Find each line of the entries with the string "label", please, and copy it.

Dataset START

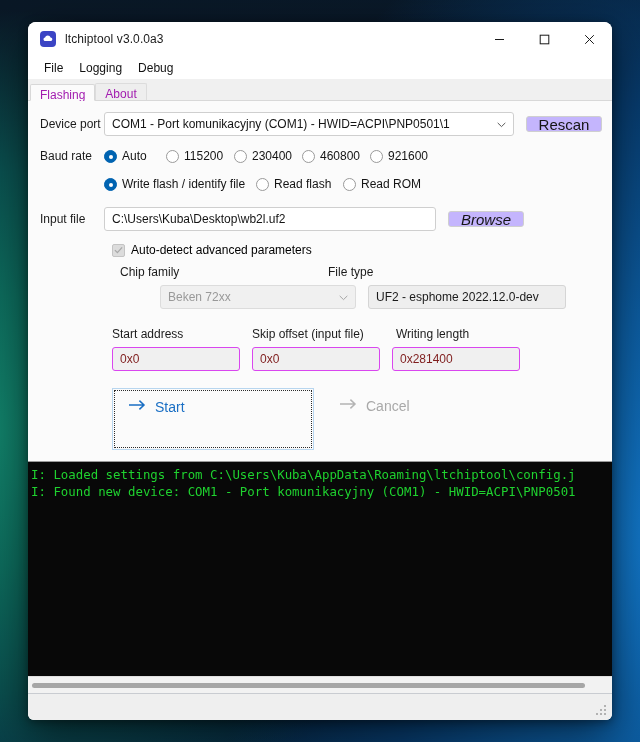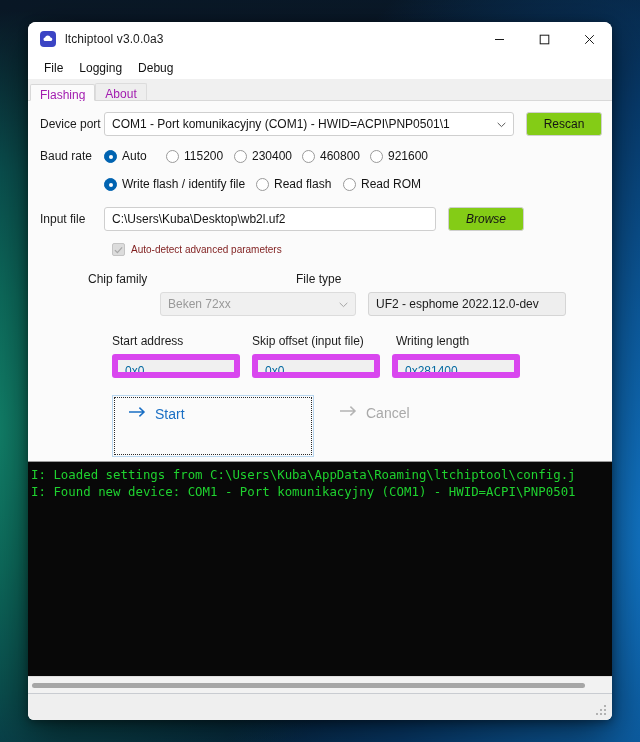--- a/index.html
+++ b/index.html
@@ -193,12 +193,12 @@
 
   .btn {
     box-sizing: border-box;
-    height: 24px;
+    height: 16px;
     min-width: 72px;
     border: 1px solid #cfcfcf;
     border-radius: 3px;
-    background: #84cc16;
-    font-size: 12px;
+    background: #c4b5fd;
+    font-size: 15px;
     color: #141414;
     display: flex;
     align-items: center;

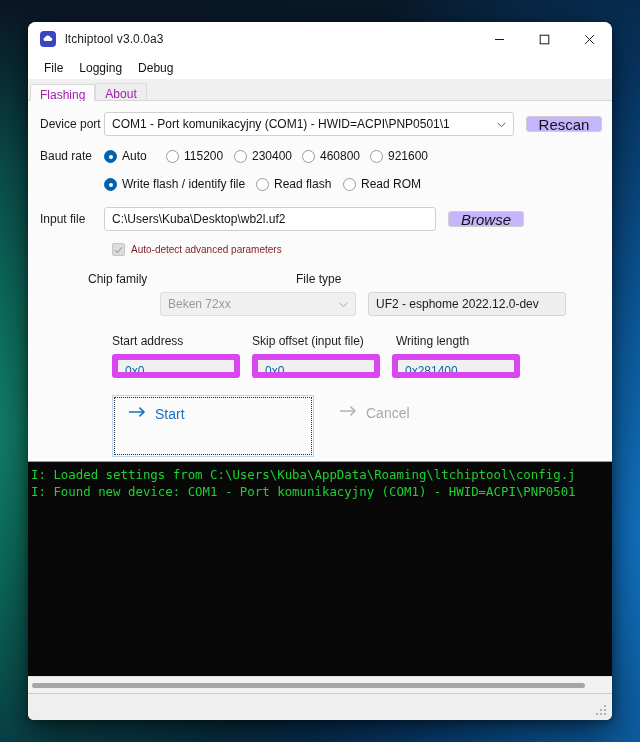--- a/index.html
+++ b/index.html
@@ -242,7 +242,7 @@
     display: flex; align-items: center; justify-content: center;
     border-radius: 2px;
   }
-  .cbx-label { font-size: 10px; color: #7f1d1d; }
+  .cbx-label { font-size: 12px; color: #000000; }
 
   .field-label {
     font-size: 12px;

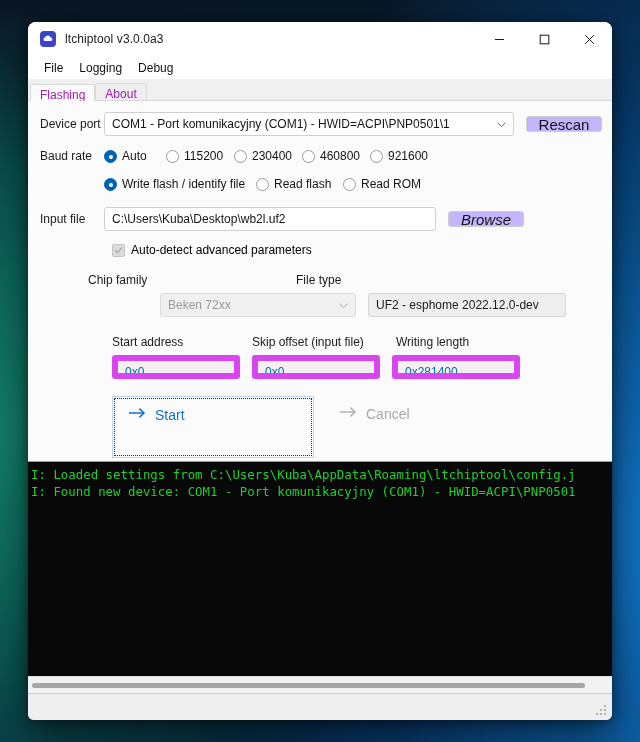--- a/index.html
+++ b/index.html
@@ -445,7 +445,7 @@
       <span class="cbx-label">Auto-detect advanced parameters</span>
     </div>
 
-    <div class="row" style="margin-top:16px;padding-left:60px;">
+    <div class="row" style="margin-top:8px;padding-left:92px;">
       <div class="field-label" style="width:208px;">Chip family</div>
       <div class="field-label">File type</div>
     </div>

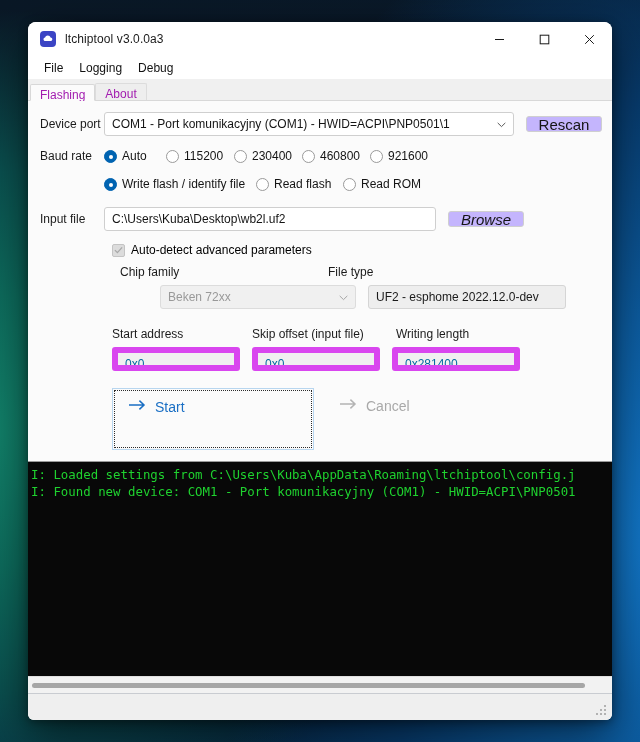--- a/index.html
+++ b/index.html
@@ -156,8 +156,8 @@
   }
   .tinput.disabled {
     background: #f0f0f0;
-    border: 6px solid #d946ef;
-    color: #0369a1;
+    border: 1px solid #d946ef;
+    color: #7f1d1d;
   }
   .tinput.readonly {
     background: #eeeeee;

Dataset END

Result for this exercise -
-  .cbx-label { font-size: 10px; color: #7f1d1d; }
+  .cbx-label { font-size: 12px; color: #000000; }
   .field-label {
       <span class="cbx-label">Auto-detect advanced parameters</span>
       <div class="field-label" style="width:208px;">Chip family</div>
       <div class="field-label">File type</div>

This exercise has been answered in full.